Langzamerhand ziet Van Oudenhoven het integratieproces in Nederland echter vooruit gaan. Dat de koran in de vertaling van Kader Abdolah een bestseller is, dat er in Amsterdam een poldermoskee staat waar mannen en vrouwen samen bidden, dat vrijwel elke Nederlander weet wat het Suikerfeest en de ramadan zijn en dat we ons bezoek niet meer automatisch de deur uitzetten als om zes uur de aardappels op tafel komen – het zijn allemaal positieve signalen, meent hij.

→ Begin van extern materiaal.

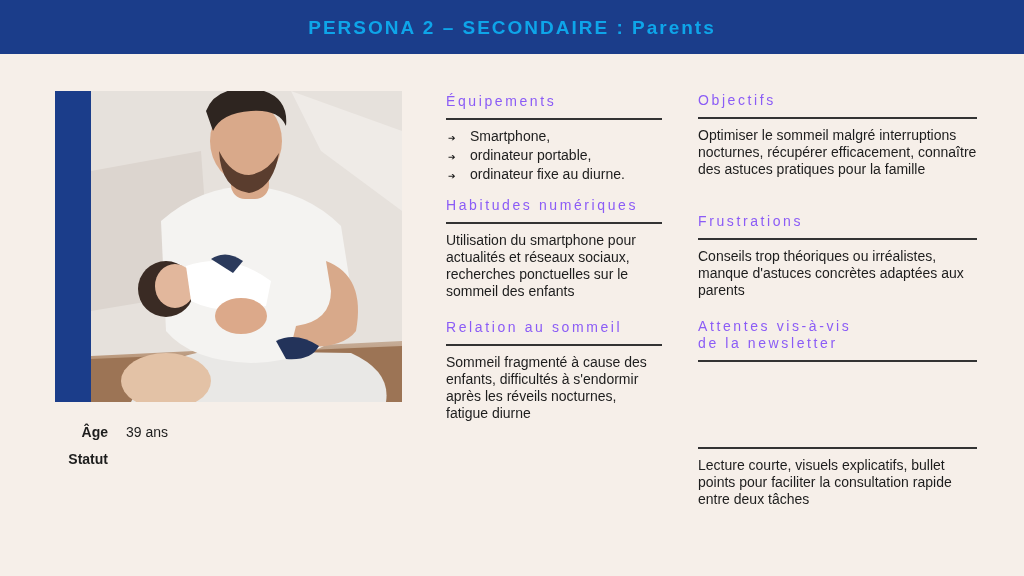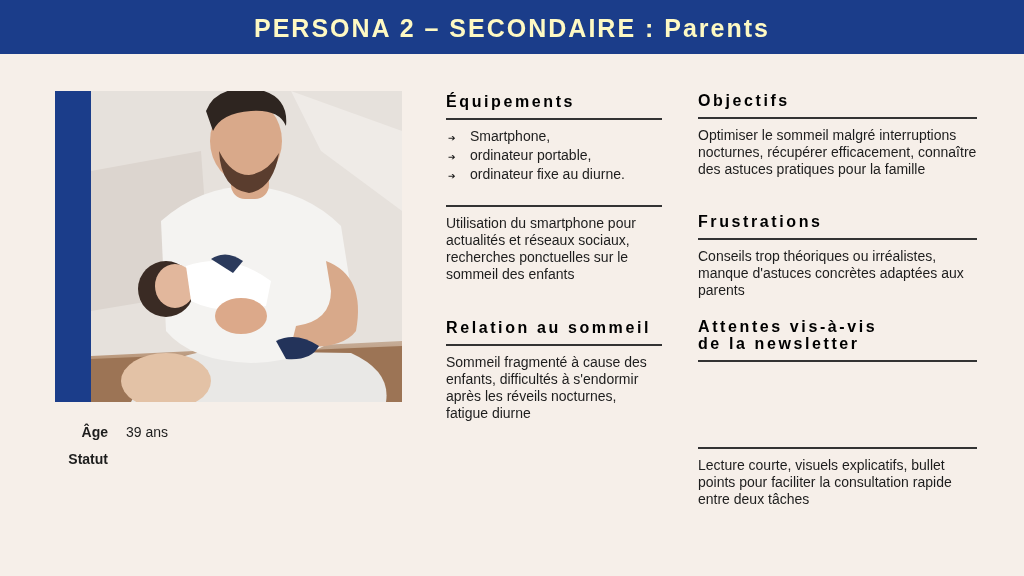--- a/index.html
+++ b/index.html
@@ -9,21 +9,21 @@
     font-family: "Liberation Sans", sans-serif;
     color: #1d1d1d;
     position: relative;
   }
   .header {
     position: absolute; left: 0; top: 0; width: 1024px; height: 54px;
     background: #1b3d8a;
     display: flex; align-items: center; justify-content: center;
   }
   .header-title {
-    color: #fef9c3; font-weight: bold; font-size: 25px; letter-spacing: 2px;
+    color: #0ea5e9; font-weight: bold; font-size: 19px; letter-spacing: 2px;
     margin-top: 2px;
   }
   .photo-wrap {
     position: absolute; left: 55px; top: 91px; width: 347px; height: 311px;
     overflow: hidden;
   }
   .photo-bar {
     position: absolute; left: 0; top: 0; width: 36px; height: 311px; background: #1b3d8a;
   }
   .photo {
@@ -32,21 +32,21 @@
   }
   .photo svg { position: absolute; left: 0; top: 0; }
 
   .info { position: absolute; left: 55px; top: 424px; width: 360px; font-size: 14px; line-height: 17px; }
   .info-row { display: flex; margin-bottom: 10px; }
   .info-label { width: 53px; text-align: right; font-weight: bold; flex-shrink: 0; }
   .info-value { margin-left: 18px; width: 285px; }
 
   .section { position: absolute; }
   .section-title {
-    font-weight: bold; font-size: 16px; letter-spacing: 2.6px; line-height: 17px; color: #000000;
+    font-weight: normal; font-size: 14px; letter-spacing: 2.6px; line-height: 17px; color: #8b5cf6;
   }
   .section-divider {
     height: 2px; background: #333; margin-top: 8px; margin-bottom: 8px;
   }
   .section-body { font-size: 14px; line-height: 17px; color: #1d1d1d; }
   .bullet-list { list-style: none; margin: 0; padding: 0; }
   .bullet-item { display: flex; align-items: baseline; }
   .bullet-icon { width: 22px; font-size: 9px; flex-shrink: 0; padding-left: 2px; }
 
   .col-mid { left: 446px; width: 216px; }
@@ -120,20 +120,21 @@
       <span>ordinateur portable,</span>
     </li>
     <li class="bullet-item">
       <span class="bullet-icon">➔</span>
       <span>ordinateur fixe au diurne.</span>
     </li>
   </ul>
 </div>
 
 <div class="section col-mid" style="top:197px;">
+  <div class="section-title">Habitudes numériques</div>
   <div class="section-divider"></div>
   <div class="section-body">Utilisation du smartphone pour actualités et réseaux sociaux, recherches ponctuelles sur le sommeil des enfants</div>
 </div>
 
 <div class="section col-mid" style="top:319px;">
   <div class="section-title">Relation au sommeil</div>
   <div class="section-divider"></div>
   <div class="section-body">Sommeil fragmenté à cause des enfants, difficultés à s'endormir après les réveils nocturnes, fatigue diurne</div>
 </div>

Uit recent onderzoek van Van Oudenhoven blijkt dat moslims, christenen en nietgelovigen in Nederland dezelfde deugden belangrijk vinden. Van Oudenhoven: ‘We verwachtten dat moslims veel meer waarde zouden hechten aan gehoorzaamheid en kuisheid dan christenen en niet-gelovigen. Maar ál onze respondenten zetten sociale deugden bovenaan hun toptien: dus respect, zorgzaamheid, openheid en liefde.’ Een aanwijzing dat het met de integratie de goede kant op gaat, meent Van Oudenhoven. ‘Kennelijk masseren Nederlandse instituten als het onderwijs, de buurt, en het verenigingsleven ons om allemaal dezelfde waarden belangrijk te vinden.’